*ACTIVITY*: Retype only what runs from the beginning of the data through the line with "(180, 228) none -> [84,342,126,356] // Speed"; please omit the pictures and keep every line exact.

*DATASET RECORDS*:
------------------------------------------------
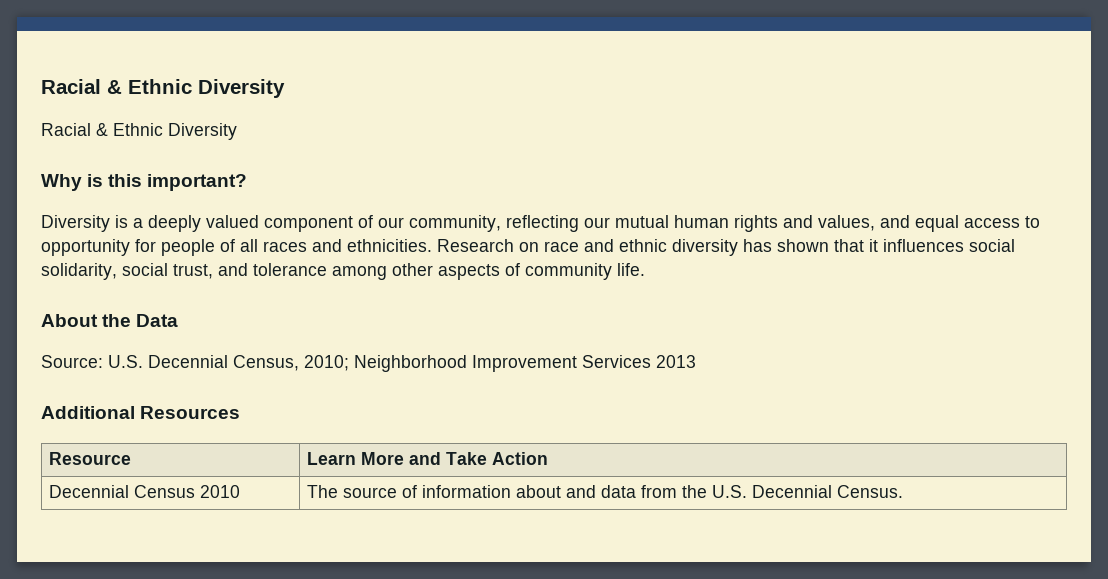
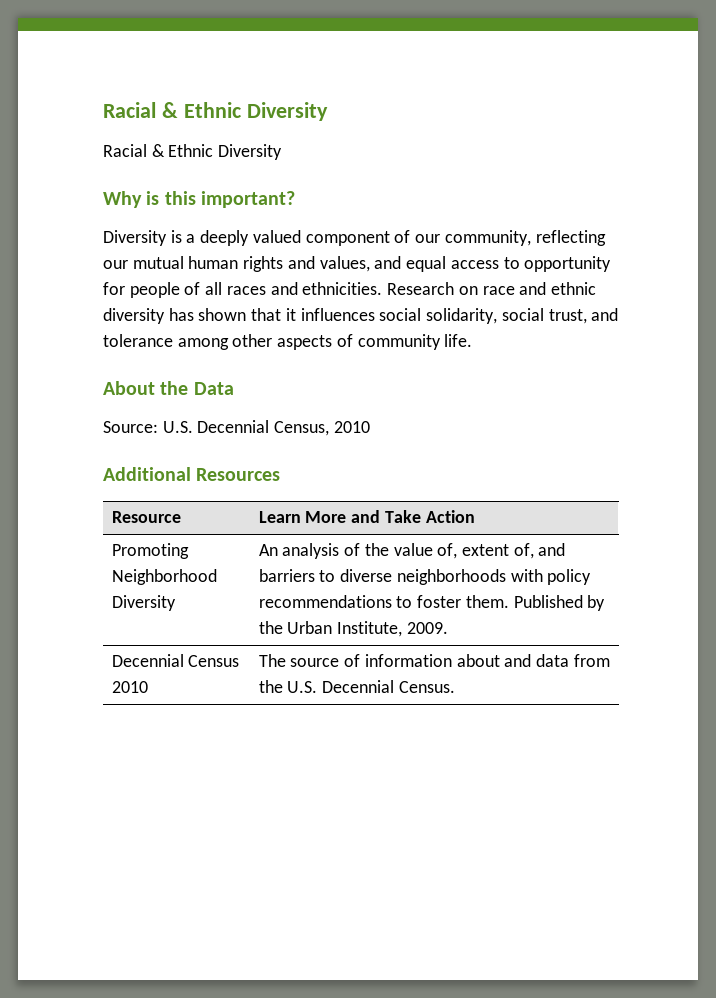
[304,355,696,372] 2010; Neighborhood Improvement Services 2013 -> [333,421,370,433] 2010
(549, 458) none -> [111,543,189,559] [111,569,217,585] [111,595,176,611] [258,543,566,559] [258,569,592,585] [258,595,606,611] [258,621,448,637] // Promoting Neighborhood Diversity | An analysis of the value of, extent of, and barriers to diverse neighborhoods with policy recommendations to foster them. Published by the Urban Institute, 2009.

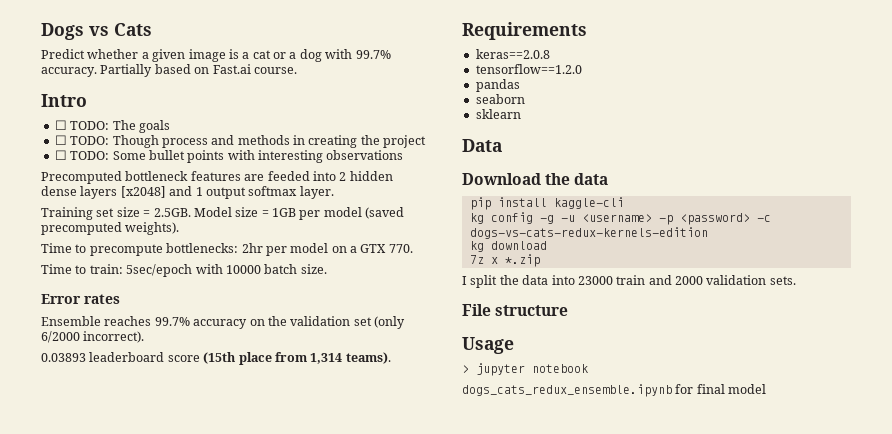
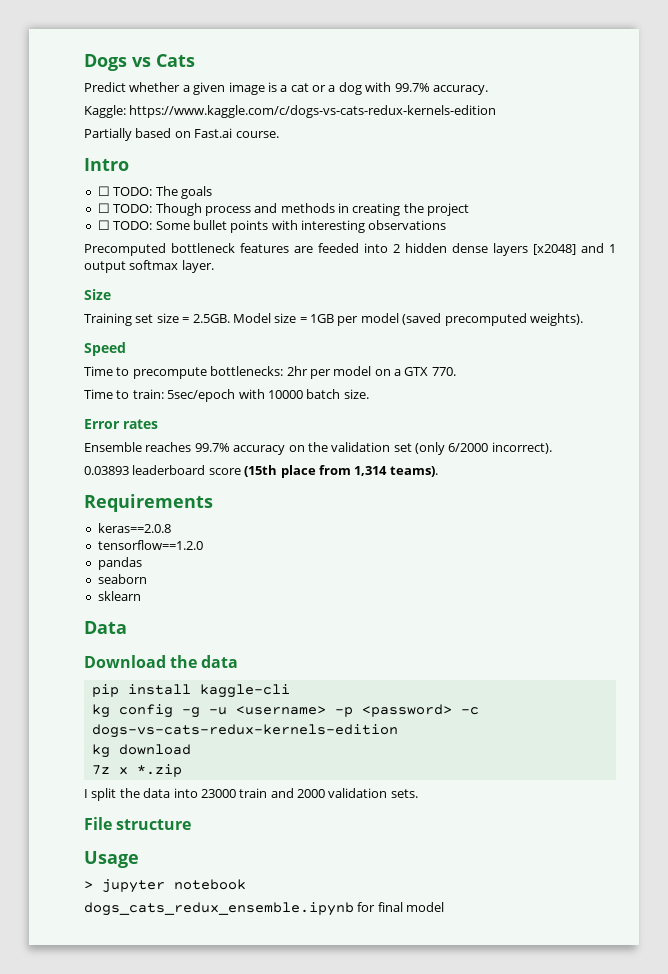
(97, 72) none -> [84,105,497,118] // Kaggle: https://www.kaggle.com/c/dogs-vs-cats-redux-kernels-edition //
(334, 192) none -> [84,289,111,300] // Size
(180, 228) none -> [84,342,126,356] // Speed

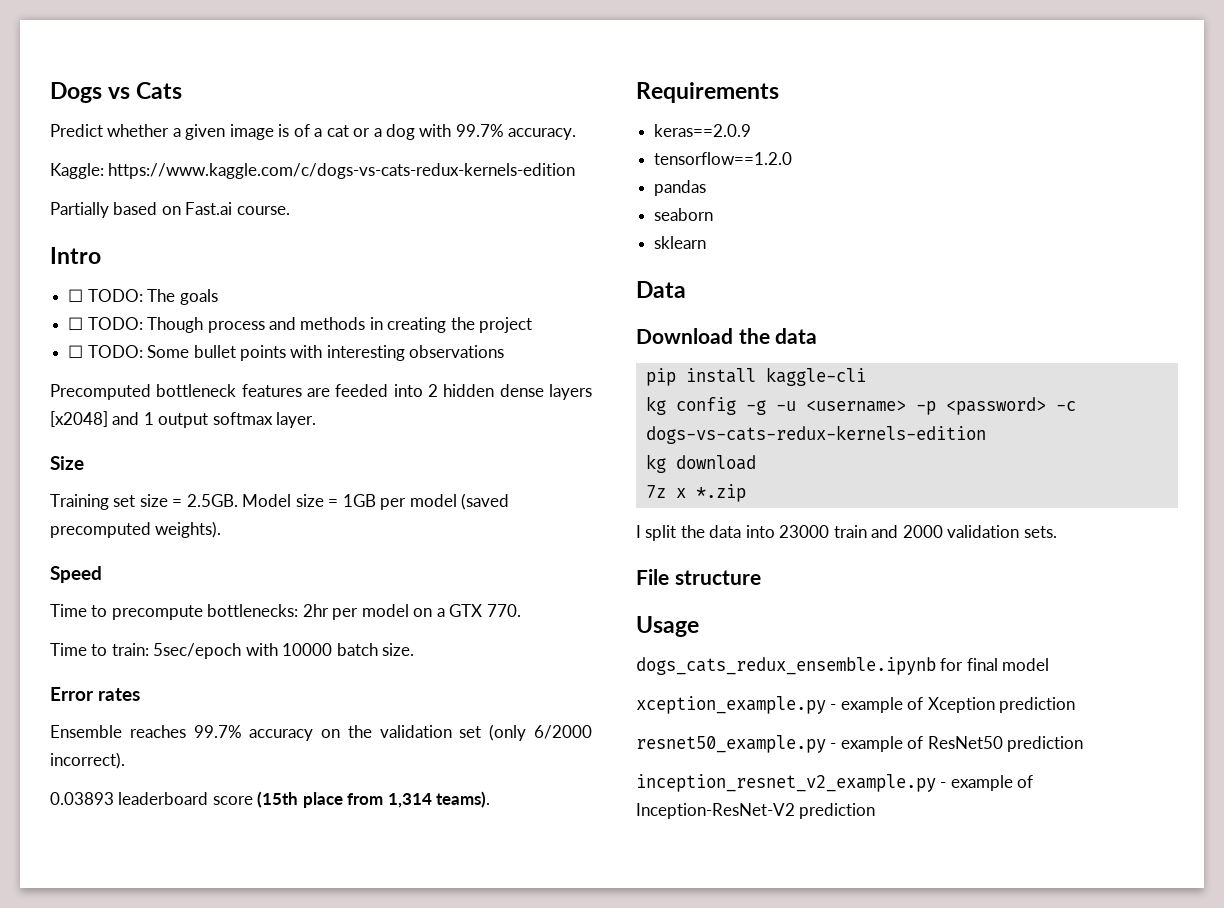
(277, 87) none -> [293,124,310,137] of
[97,523,171,533] keras==2.0.8 -> [654,124,752,137] keras==2.0.9
[84,879,246,893] // > jupyter notebook -> (699, 626) none
(445, 907) none -> [636,696,1076,714] [636,735,1084,753] [636,774,1034,792] [636,803,876,819] // xception_example.py - example of Xception prediction // resnet50_example.py - example of ResNet50 prediction // inception_resnet_v2_example.py - example of Inception-ResNet-V2 prediction

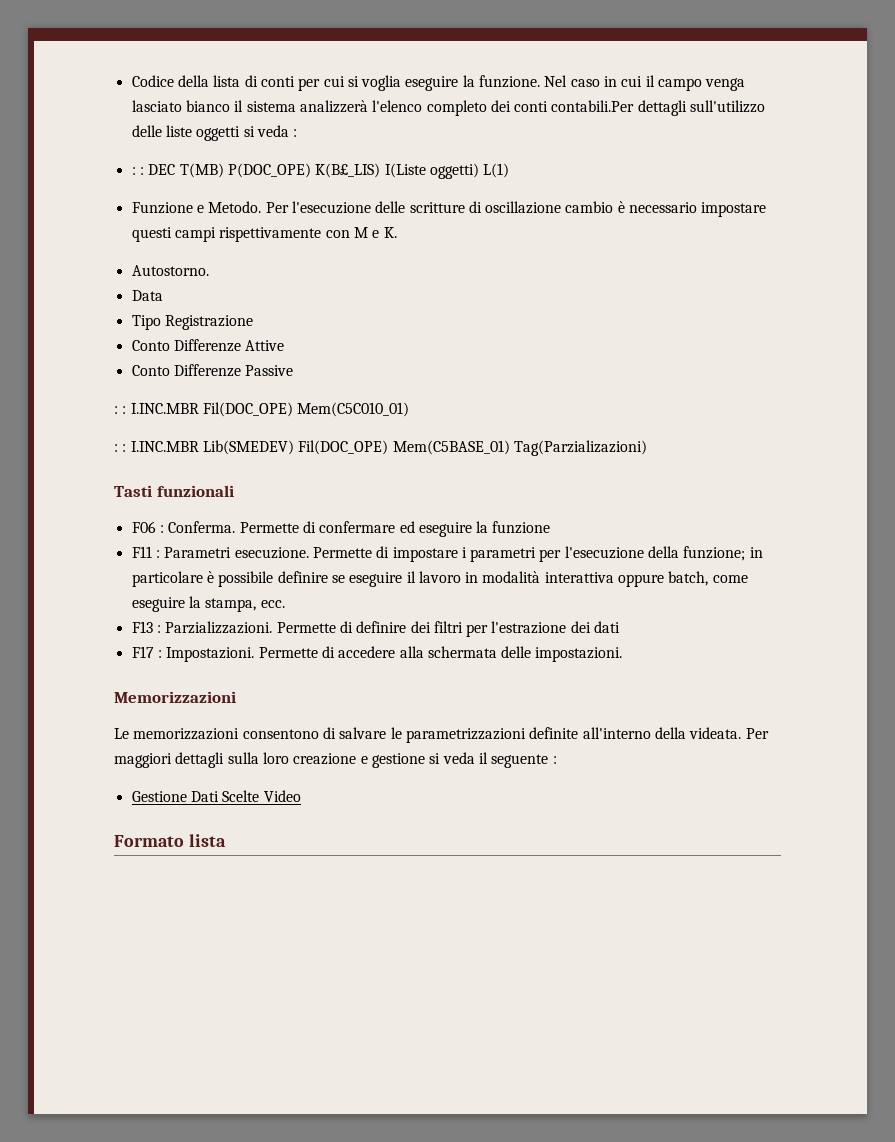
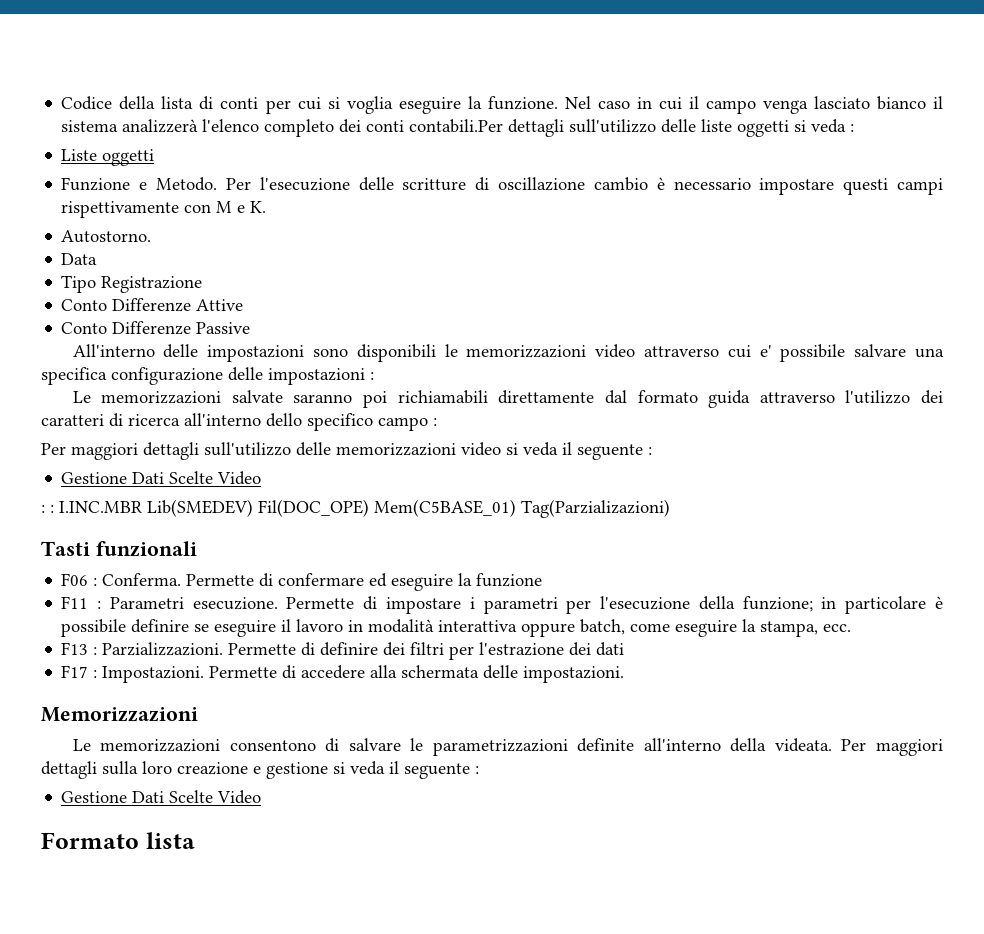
[131,163,510,179] : : DEC T(MB) P(DOC_OPE) K(B£_LIS) I(Liste oggetti) L(1) -> [61,149,155,166] Liste oggetti
[114,402,410,417] : : I.INC.MBR Fil(DOC_OPE) Mem(C5C010_01) -> [72,344,945,362] [41,367,374,385] [72,390,943,408] [41,413,437,431] [41,442,652,460] [61,471,262,485] All'interno delle impostazioni sono disponibili le memorizzazioni video attraverso cui e' possibile salvare una specifica configurazione delle impostazioni : // Le memorizzazioni salvate saranno poi richiamabili direttamente dal formato guida attraverso l'utilizzo dei caratteri di ricerca all'interno dello specifico campo : // Per maggiori dettagli sull'utilizzo delle memorizzazioni video si veda il seguente : // Gestione Dati Scelte Video

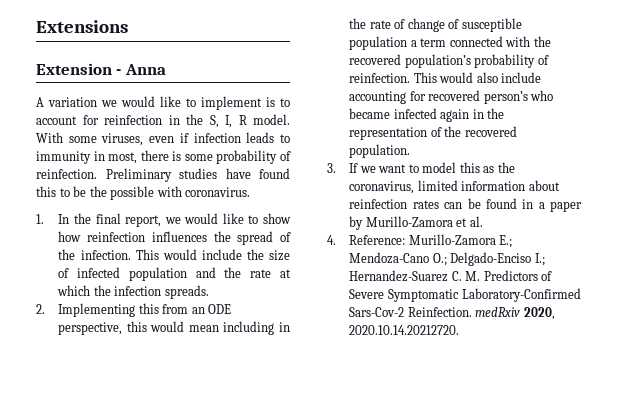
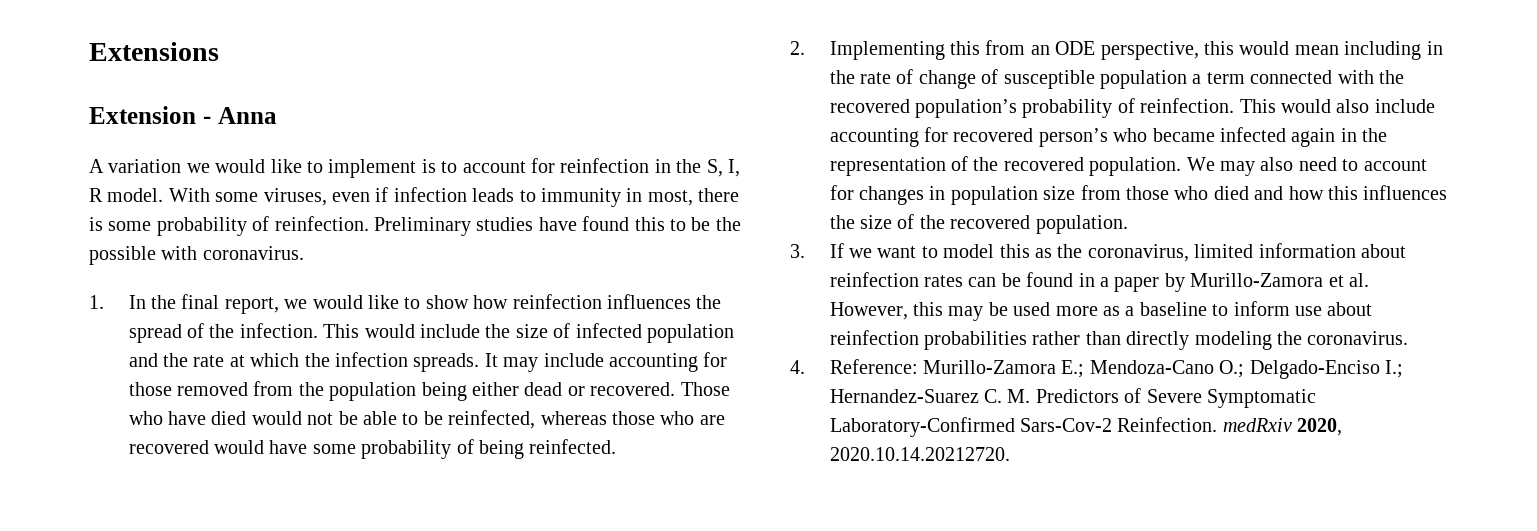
(209, 292) none -> [484,352,728,372] [128,381,730,401] [128,410,725,429] [128,439,617,459] It may include accounting for those removed from the population being either dead or recovered. Those who have died would not be able to be reinfected, whereas those who are recovered would have some probability of being reinfected.
(411, 151) none -> [1186,157,1427,176] [829,185,1448,205] [829,214,1128,234] We may also need to account for changes in population size from those who died and how this influences the size of the recovered population.
(483, 221) none -> [829,301,1373,321] [829,330,1409,350] However, this may be used more as a baseline to inform use about reinfection probabilities rather than directly modeling the coronavirus.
------------------------------------------------
*RESPONSE AREA*:
[304,355,696,372] 2010; Neighborhood Improvement Services 2013 -> [333,421,370,433] 2010
(549, 458) none -> [111,543,189,559] [111,569,217,585] [111,595,176,611] [258,543,566,559] [258,569,592,585] [258,595,606,611] [258,621,448,637] // Promoting Neighborhood Diversity | An analysis of the value of, extent of, and barriers to diverse neighborhoods with policy recommendations to foster them. Published by the Urban Institute, 2009.

(97, 72) none -> [84,105,497,118] // Kaggle: https://www.kaggle.com/c/dogs-vs-cats-redux-kernels-edition //
(334, 192) none -> [84,289,111,300] // Size
(180, 228) none -> [84,342,126,356] // Speed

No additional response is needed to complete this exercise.